> _WHAT IS NEEDED_
Copy the data that follows exactly as it is, excluding all pictures.

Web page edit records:
>>>
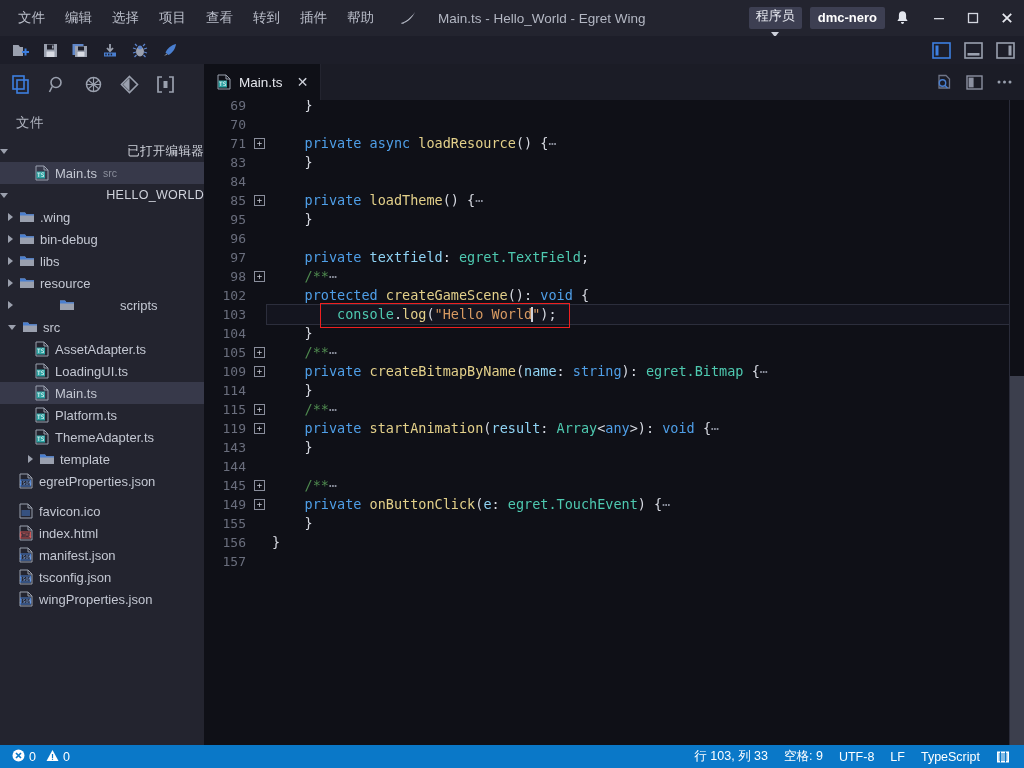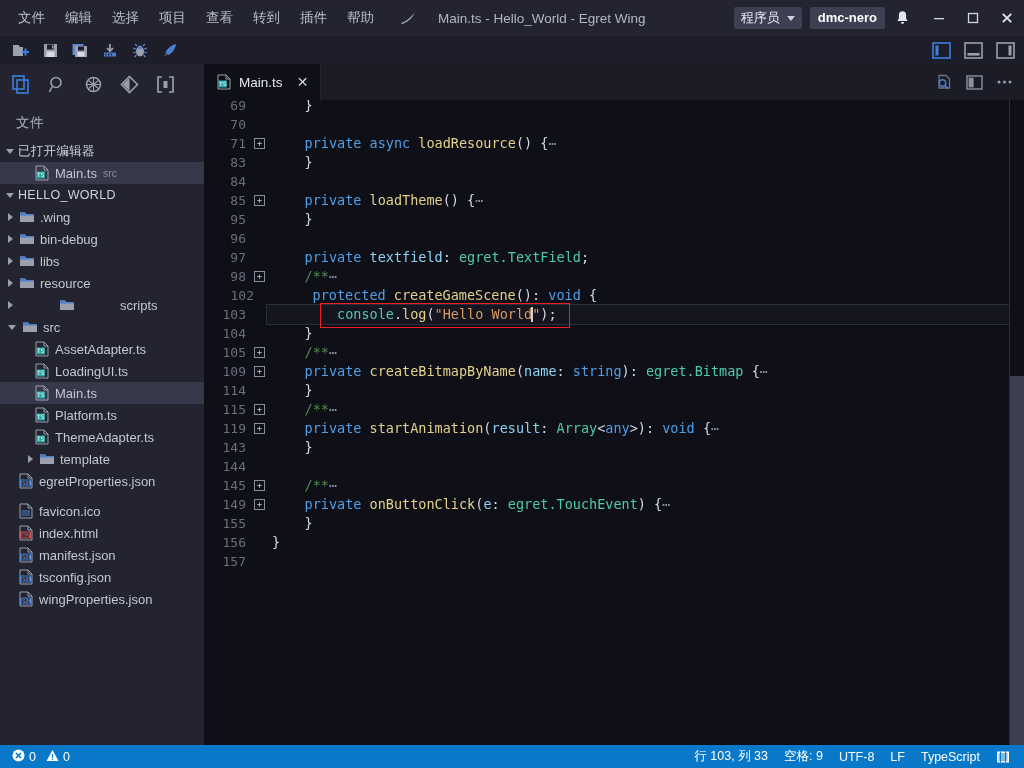--- a/index.html
+++ b/index.html
@@ -35,7 +35,7 @@
   .role-select {
     display: flex; align-items: center; gap: 7px;
     background: #3d3f52; color: #e6e8ef; font-size: 13px;
-    height: 22px; padding: 0 7px; border-radius: 2px; margin-right: 8px;
+    height: 22px; padding: 0 7px; border-radius: 2px; margin-right: 8px; flex-direction: column;
   }
   .caret-down {
     width: 0; height: 0; border-left: 4px solid transparent;

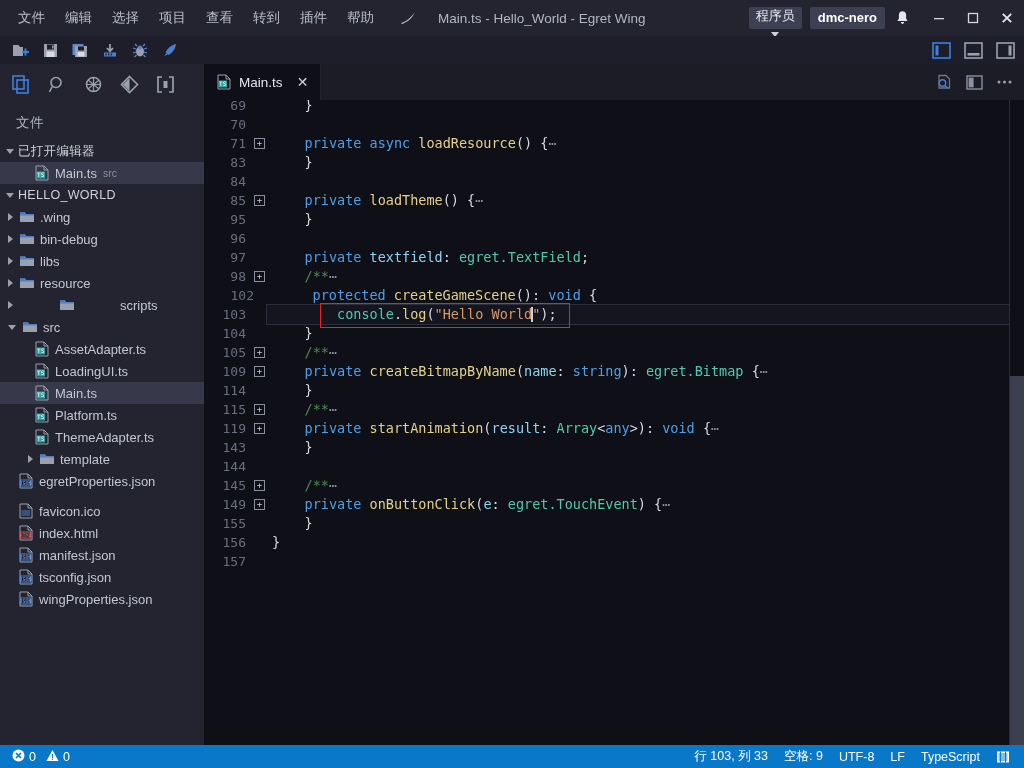--- a/index.html
+++ b/index.html
@@ -91,8 +91,8 @@
     padding: 10px 0 8px 16px; color: #aeb2be; font-size: 13.5px; letter-spacing: .5px;
   }
   .sec-header {
-    display: flex; align-items: center; height: 22px; padding-left: 6px;
-    color: #cfd2db; font-size: 12.5px; letter-spacing: .3px;
+    display: flex; align-items: center; height: 22px; padding-left: 0;
+    color: #cfd2db; font-size: 12.5px; letter-spacing: .3px; justify-content: space-between;
   }
   .tri {
     width: 0; height: 0; margin-right: 4px;

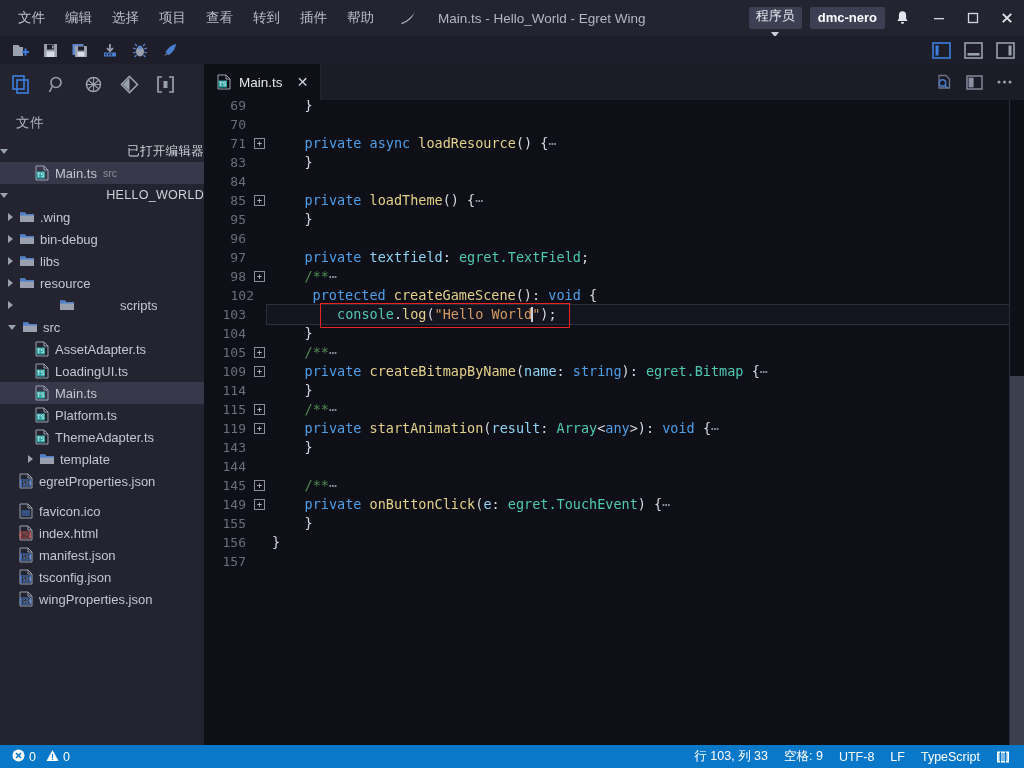--- a/index.html
+++ b/index.html
@@ -605,7 +605,7 @@
           <div class="code-line" style="position: absolute; left: 0px; right: 0px; top: 129px;"><span class="lnum">96</span><span class="ltext"></span></div>
           <div class="code-line" style="position: absolute; left: 0px; right: 0px; top: 148px;"><span class="lnum">97</span><span class="ltext"><span class="pl">    </span><span class="kw">private</span><span class="pl"> </span><span class="var">textfield</span><span class="pn">: </span><span class="ty">egret.TextField</span><span class="pn">;</span></span></div>
           <div class="code-line" style="position: absolute; left: 0px; right: 0px; top: 167px;"><span class="lnum">98</span><span class="fold">+</span><span class="ltext"><span class="pl">    </span><span class="cm">/**</span><span class="dots">⋯</span></span></div>
-          <div class="code-line" style="position: absolute; left: 8px; right: 0px; top: 186px;"><span class="lnum">102</span><span class="ltext"><span class="pl">    </span><span class="kw">protected</span><span class="pl"> </span><span class="fn">createGameScene</span><span class="pn">(): </span><span class="kw">void</span><span class="pn"> {</span></span></div>
+          <div class="code-line" style="position: absolute; left: 0px; right: 0px; top: 186px;"><span class="lnum">102</span><span class="ltext"><span class="pl">    </span><span class="kw">protected</span><span class="pl"> </span><span class="fn">createGameScene</span><span class="pn">(): </span><span class="kw">void</span><span class="pn"> {</span></span></div>
           <div class="code-line" style="position: absolute; left: 0px; right: 0px; top: 205px;"><div class="cur-line" style="top: -1px;"></div><span class="lnum">103</span><span class="ltext"><span class="pl">        </span><span class="ty">console</span><span class="pn">.</span><span class="fn">log</span><span class="pn">(</span><span class="str">"Hello World</span><span class="caret"></span><span class="str">"</span><span class="pn">);</span></span></div>
           <div class="code-line" style="position: absolute; left: 0px; right: 0px; top: 224px;"><span class="lnum">104</span><span class="ltext"><span class="pn">    }</span></span></div>
           <div class="code-line" style="position: absolute; left: 0px; right: 4px; top: 243px;"><span class="lnum">105</span><span class="fold">+</span><span class="ltext"><span class="pl">    </span><span class="cm">/**</span><span class="dots">⋯</span></span></div>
<<<
> _EXPECTED OUTPUT_
--- a/index.html
+++ b/index.html
@@ -35,7 +35,7 @@
   .role-select {
     display: flex; align-items: center; gap: 7px;
     background: #3d3f52; color: #e6e8ef; font-size: 13px;
-    height: 22px; padding: 0 7px; border-radius: 2px; margin-right: 8px;
+    height: 22px; padding: 0 7px; border-radius: 2px; margin-right: 8px; flex-direction: column;
   }
   .caret-down {
     width: 0; height: 0; border-left: 4px solid transparent;

--- a/index.html
+++ b/index.html
@@ -91,8 +91,8 @@
     padding: 10px 0 8px 16px; color: #aeb2be; font-size: 13.5px; letter-spacing: .5px;
   }
   .sec-header {
-    display: flex; align-items: center; height: 22px; padding-left: 6px;
-    color: #cfd2db; font-size: 12.5px; letter-spacing: .3px;
+    display: flex; align-items: center; height: 22px; padding-left: 0;
+    color: #cfd2db; font-size: 12.5px; letter-spacing: .3px; justify-content: space-between;
   }
   .tri {
     width: 0; height: 0; margin-right: 4px;

--- a/index.html
+++ b/index.html
@@ -605,7 +605,7 @@
           <div class="code-line" style="position: absolute; left: 0px; right: 0px; top: 129px;"><span class="lnum">96</span><span class="ltext"></span></div>
           <div class="code-line" style="position: absolute; left: 0px; right: 0px; top: 148px;"><span class="lnum">97</span><span class="ltext"><span class="pl">    </span><span class="kw">private</span><span class="pl"> </span><span class="var">textfield</span><span class="pn">: </span><span class="ty">egret.TextField</span><span class="pn">;</span></span></div>
           <div class="code-line" style="position: absolute; left: 0px; right: 0px; top: 167px;"><span class="lnum">98</span><span class="fold">+</span><span class="ltext"><span class="pl">    </span><span class="cm">/**</span><span class="dots">⋯</span></span></div>
-          <div class="code-line" style="position: absolute; left: 8px; right: 0px; top: 186px;"><span class="lnum">102</span><span class="ltext"><span class="pl">    </span><span class="kw">protected</span><span class="pl"> </span><span class="fn">createGameScene</span><span class="pn">(): </span><span class="kw">void</span><span class="pn"> {</span></span></div>
+          <div class="code-line" style="position: absolute; left: 0px; right: 0px; top: 186px;"><span class="lnum">102</span><span class="ltext"><span class="pl">    </span><span class="kw">protected</span><span class="pl"> </span><span class="fn">createGameScene</span><span class="pn">(): </span><span class="kw">void</span><span class="pn"> {</span></span></div>
           <div class="code-line" style="position: absolute; left: 0px; right: 0px; top: 205px;"><div class="cur-line" style="top: -1px;"></div><span class="lnum">103</span><span class="ltext"><span class="pl">        </span><span class="ty">console</span><span class="pn">.</span><span class="fn">log</span><span class="pn">(</span><span class="str">"Hello World</span><span class="caret"></span><span class="str">"</span><span class="pn">);</span></span></div>
           <div class="code-line" style="position: absolute; left: 0px; right: 0px; top: 224px;"><span class="lnum">104</span><span class="ltext"><span class="pn">    }</span></span></div>
           <div class="code-line" style="position: absolute; left: 0px; right: 4px; top: 243px;"><span class="lnum">105</span><span class="fold">+</span><span class="ltext"><span class="pl">    </span><span class="cm">/**</span><span class="dots">⋯</span></span></div>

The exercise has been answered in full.